Witchlight
Page 19
Fucker. He just couldn’t resist using the insult. It wasn’t even a challenge to trace the IP address to a subsidiary of Jennings AgriCorp. The order likely came directly from the cuckolded husband himself.
Vadim had never gotten a satisfactory explanation from Tuyet about why she took that damned job without clearing it with him first. They had a system in place; they had to in order to protect both the railroad and people using it to escape. Tuyet had bypassed that, which wasn’t like her, but he hadn’t yet pressed her for a reason. It looked as though the time had come. Everything kept circling back around to Brice Jennings and his wife leaving him for their Magic Born driver.
Tracing the email Kiku used to respond to the ad took considerably more time and effort than getting the IP address. Cyberspace began to blur as a headache took root. The in-box was empty, even the spam folder cleaned out. Probably a one-time use account. She had a reputation on the boards and forums though. He’d be able to find out more about her one way or another.
Right now though, it was time to get back to realspace before his head fell off. He backed out of trance gradually so as not to make the headache worse. Once out, he slapped the power button on the console to keep the porn video from screaming at him.
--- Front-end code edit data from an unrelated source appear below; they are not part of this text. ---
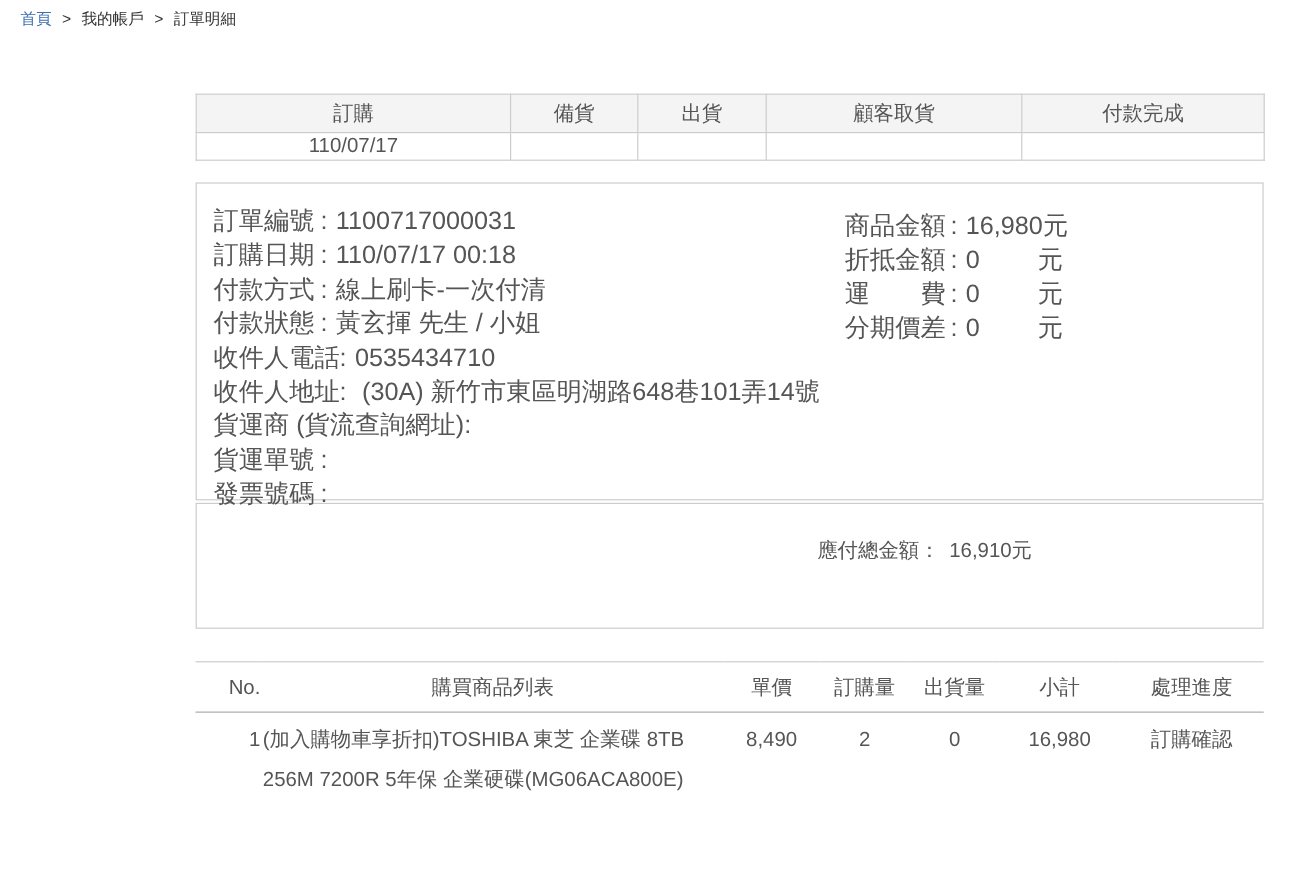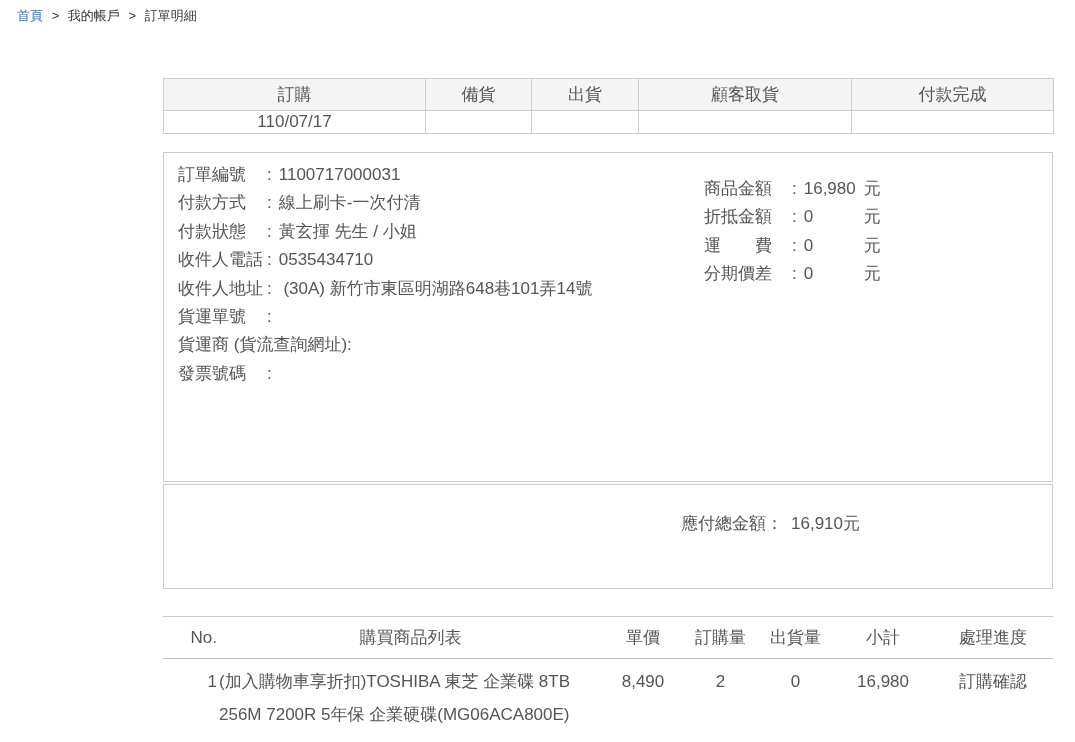"訂單編號 : 1100717000031" .detail-box { font-size: 17px -> 21px; height: 330px -> 265px; padding: 8px 0 0 14px -> 18px 0 0 14px }
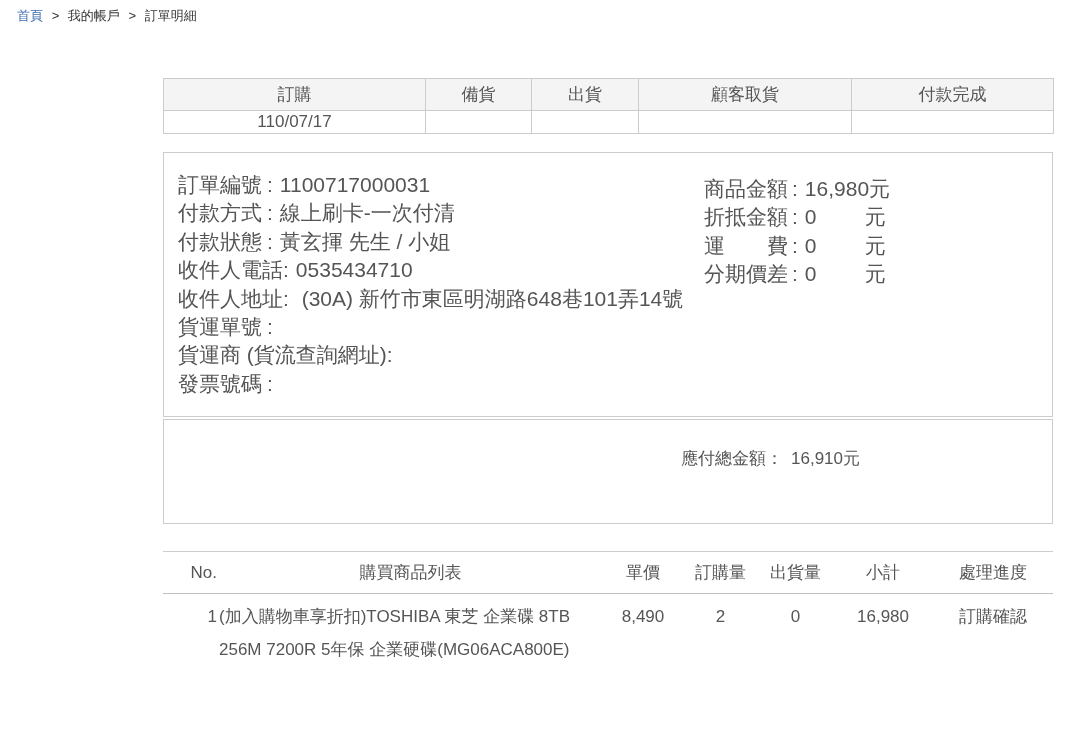"訂購日期 : 110/07/17 00:18" div.info-row { html: none -> <div><span>訂購日期</span><span>:</span><span>110/07/17 00:18</span></div> }
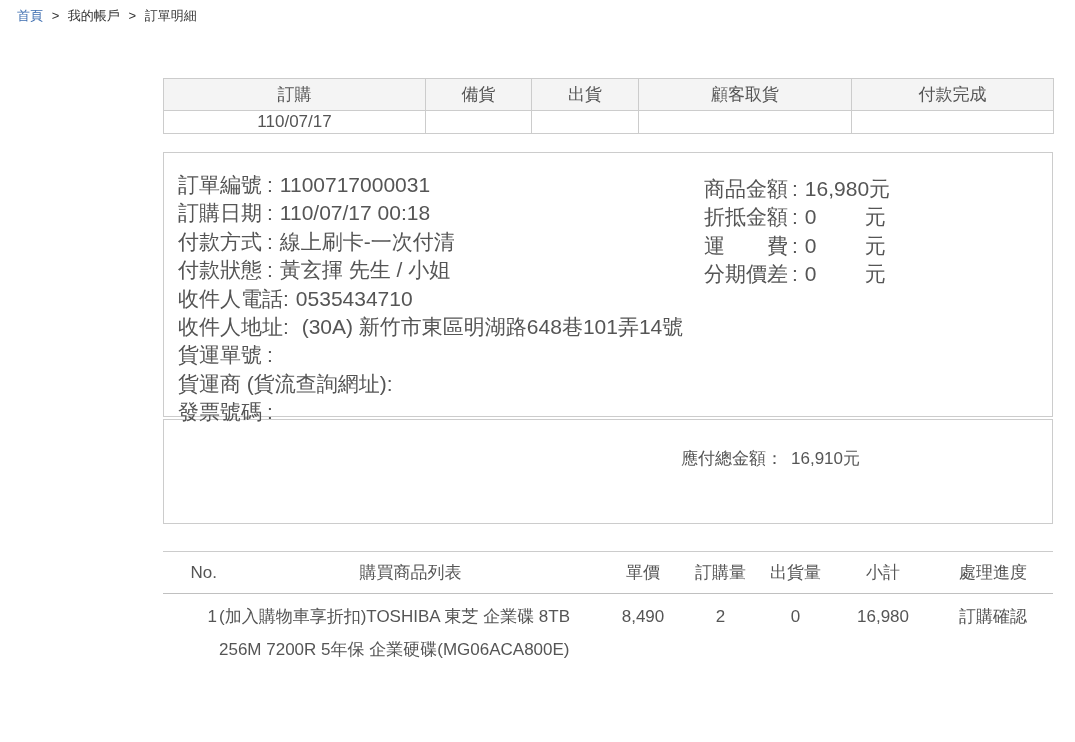"貨運單號 :" div.info-row { order: before "貨運商 (貨流查詢網址):" -> after "貨運商 (貨流查詢網址):" }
His temple throbbed but his upper lip was dry. He’d stopped in time to prevent a nosebleed.
He sagged in the uncomfortable plastic chair, wishing he’d stayed home. Now he had a long walk ahead of him. For a brief moment he contemplated checking Lizzie’s homes for her, but he decided against it. He had to keep things between them a business arrangement and keep his stupidity from spiraling out of control.
* * *
Lizzie drank her champagne, not tasting it. A white-noise buzz of conversation and soft music filled her head, helpfully keeping away thoughts she didn’t want to entertain. The university’s alumni association holiday cocktail party was a blessedly low-key affair. She’d worked the room for an hour, smiling and nodding and making banal conversation with people she barely knew. Even if she saw them every week, she really didn’t know them. They certainly didn’t know her.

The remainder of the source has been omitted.